The eatery moved to the New York Palace Hotel in 1997, under the name of Le Cirque 2000, where it remained until 2004. In May 2006, Maccioni re-opened Le Cirque in its current home at One Beacon Court. Despite the parade of celebrity regulars that stop by on any given night, many that he’s known for decades, Maccioni always refers to his guests as “clients.” “They’re not my friends,” he explains matter-of-factly. “They can say that they’re my friends, but it would be presumptuous for me to say it. It’s for self-preservation. If you are friends with everybody, then if they come in one time and have to wait five minutes, they don’t remember that they are friends anymore.”

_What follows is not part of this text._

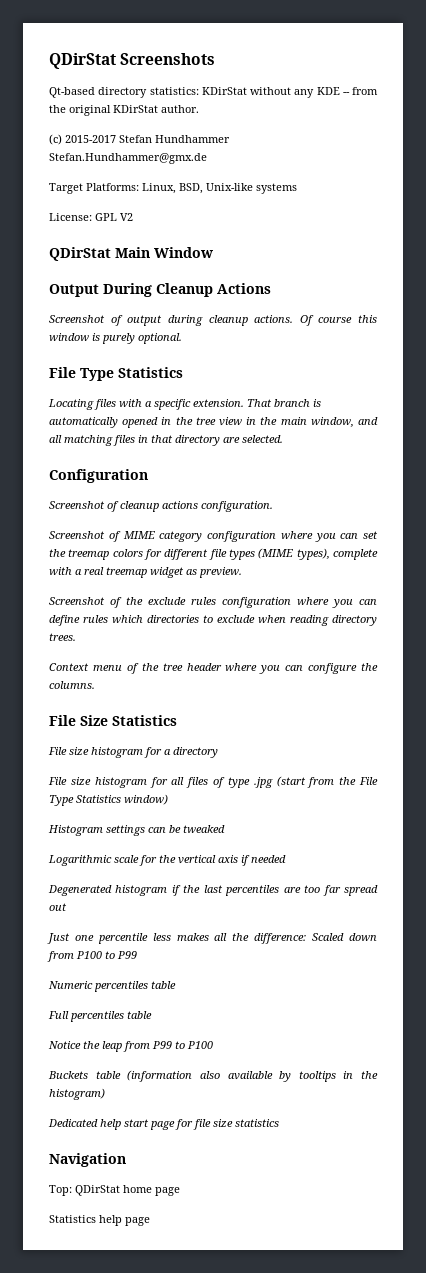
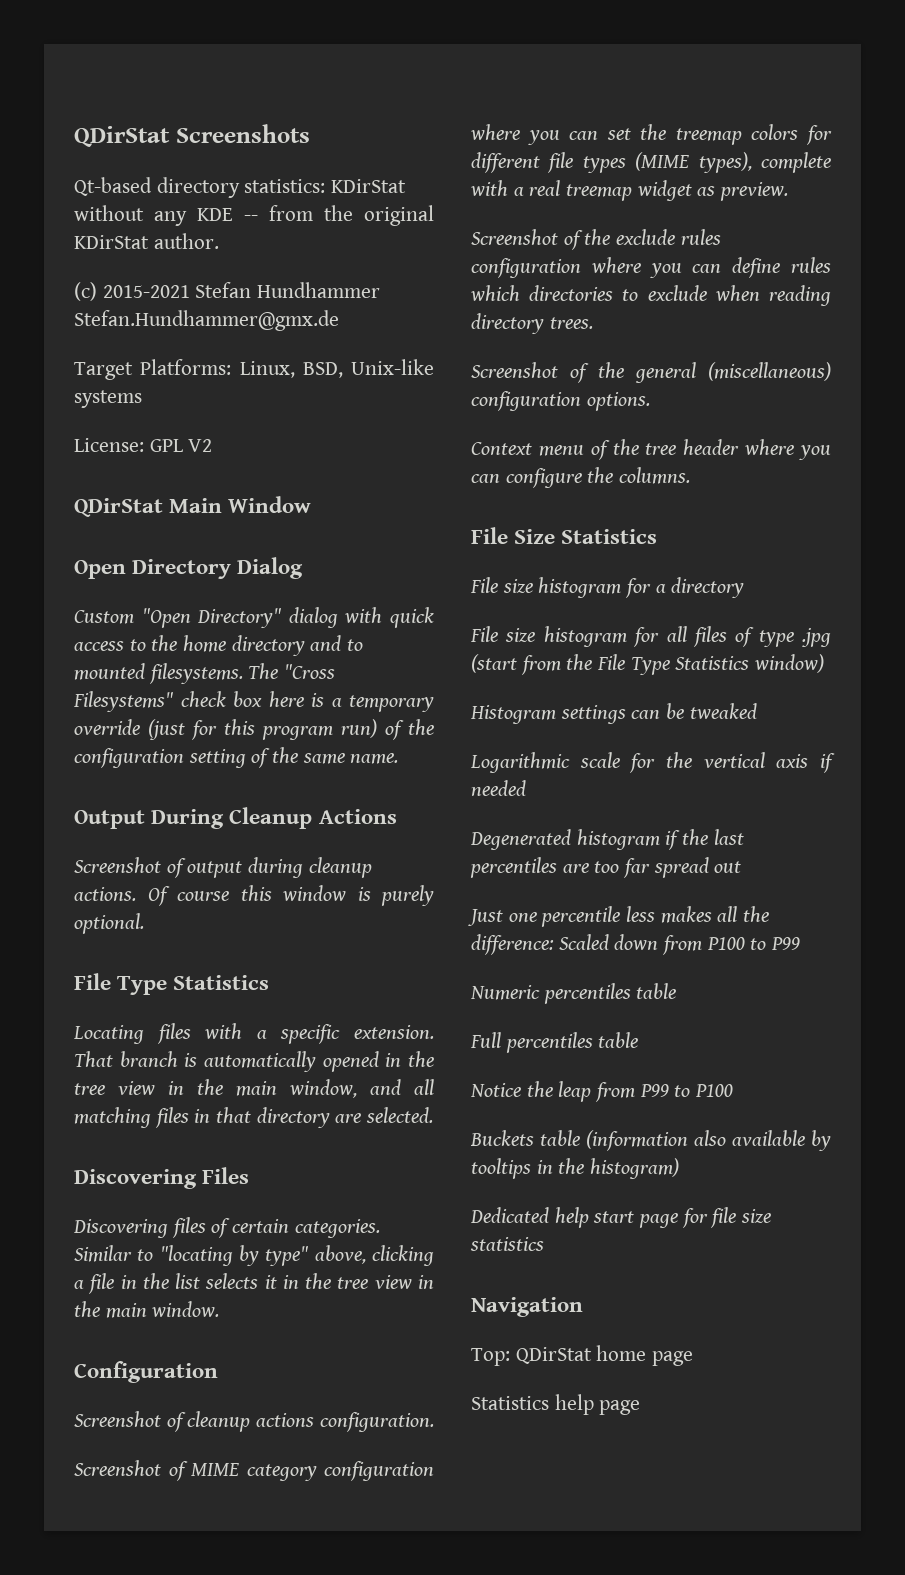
[65,135,116,143] 2015-2017 -> [102,285,190,298] 2015-2021
(213, 252) none -> [74,557,304,579] [74,607,434,628] [74,635,364,656] [74,663,336,684] [73,691,434,712] [74,719,434,740] [74,747,399,768] // Open Directory Dialog // Custom "Open Directory" dialog with quick access to the home directory and to mounted filesystems. The "Cross Filesystems" check box here is a temporary override (just for this program run) of the configuration setting of the same name.
(283, 439) none -> [74,1167,250,1189] [73,1217,380,1238] [74,1245,435,1266] [74,1273,434,1294] [74,1301,220,1318] // Discovering Files // Discovering files of certain categories. Similar to "locating by type" above, clicking a file in the list selects it in the tree view in the main window.
(76, 637) none -> [471,362,831,383] [471,391,650,411] // Screenshot of the general (miscellaneous) configuration options.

Today, Maccioni runs his empire with the help of his wife of 46 years, Egidiana, and their three sons, Mario, Marco, and Mauro. “It’s too bad for them,” he jokes. “They get along well and they’re good at what they do.” With his children to handle the day-to-day responsibilities, one would think that Maccioni would be eager to step down and enjoy his retirement, but it’s almost as if hard work is all he knows. “I really hate to get old,” he admits, a wave of sadness spreading across his face. “I don’t talk about it much. And sometimes at night I wake up and I have nightmares that I know how old I am.”

Acutely aware of his mortality, Maccioni spends his one day-off at home with his wife, who conceptualized many of the dishes at Le Cirque, including the celebrated crème brûlée. “She cooks the best food in New York,” he boasts. “I like simple food, seasoned with just salt, pepper, oil and vinegar. Complicated food and complicated lives are never good.” Occasionally, the two step out of the kitchen and sneak off for a weekend away in Las Vegas or Atlantic City. “She comes from a family of gamblers. At one time they owned half the town where we come from,” he reveals. “And now, she likes to gamble, but if she loses twenty dollars, she cries.”

With the love of his life by his side and three sons to carry on his legacy, Maccioni should be on top of the world. “I try to be happy, but I’m never happy,” he says earnestly. “I don’t believe in happiness. I was happy yesterday, but today and tomorrow is a different story.”